THE DATA Block Start
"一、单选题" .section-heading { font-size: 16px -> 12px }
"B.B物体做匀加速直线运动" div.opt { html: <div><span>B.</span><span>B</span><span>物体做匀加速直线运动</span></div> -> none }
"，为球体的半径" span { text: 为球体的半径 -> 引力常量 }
THE DATA Block End
THE DATA Block Start
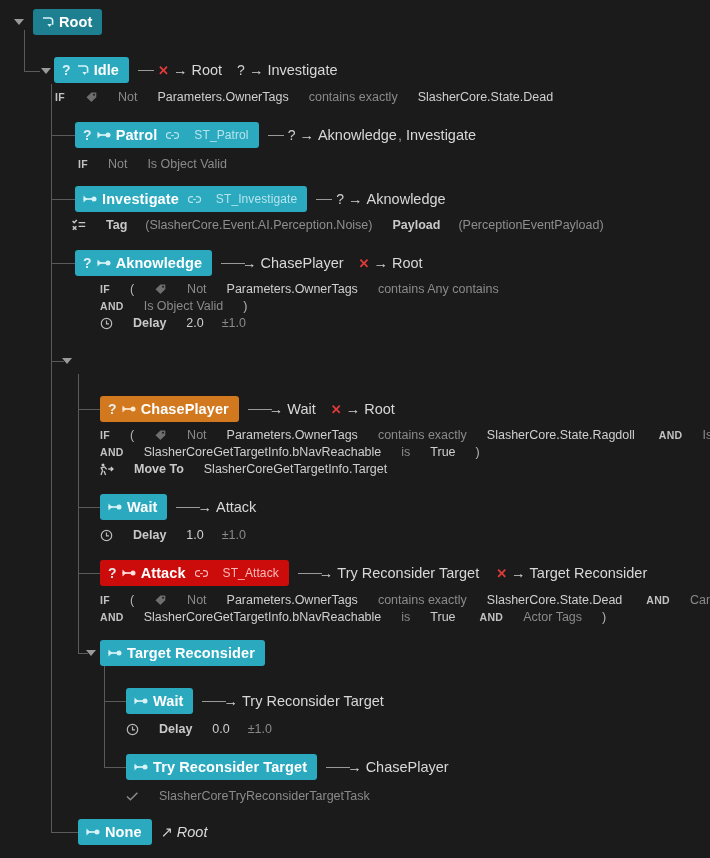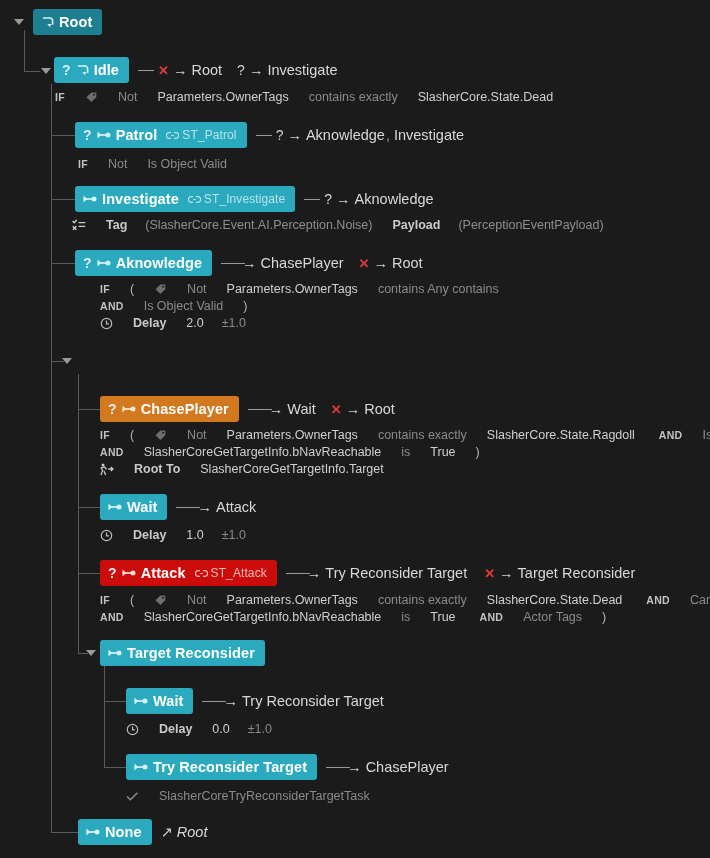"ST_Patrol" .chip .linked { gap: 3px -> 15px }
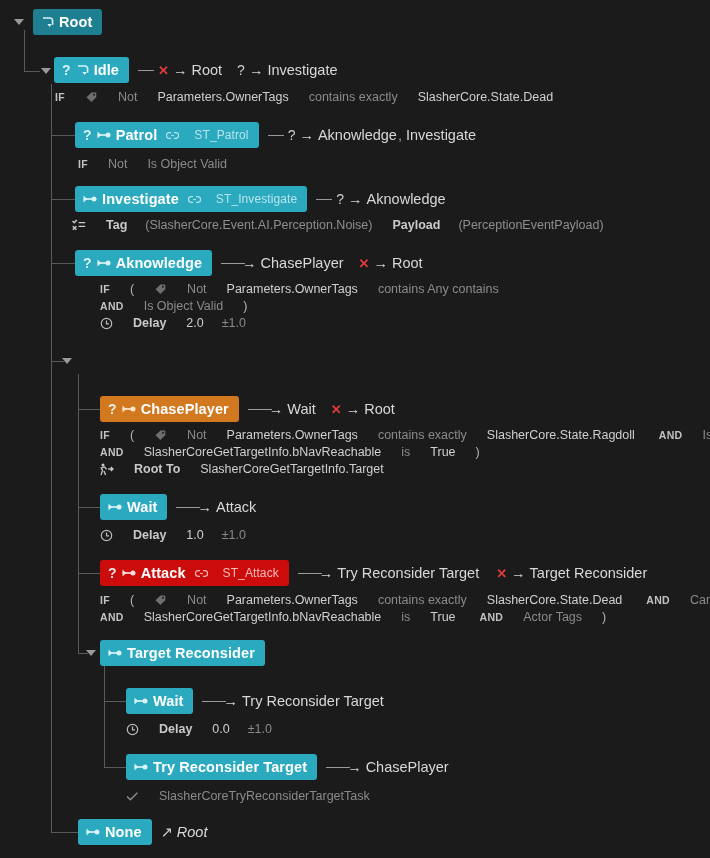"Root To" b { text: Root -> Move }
THE DATA Block End
* **WORK TASK**: In the listing above, find the line with "font-size: 16px ->" and the line with "text: 为球体的半径 ->". Output those two lines and every line between them, exactly as written.

* **OUTPUT OF THE TASK**:
"一、单选题" .section-heading { font-size: 16px -> 12px }
"B.B物体做匀加速直线运动" div.opt { html: <div><span>B.</span><span>B</span><span>物体做匀加速直线运动</span></div> -> none }
"，为球体的半径" span { text: 为球体的半径 -> 引力常量 }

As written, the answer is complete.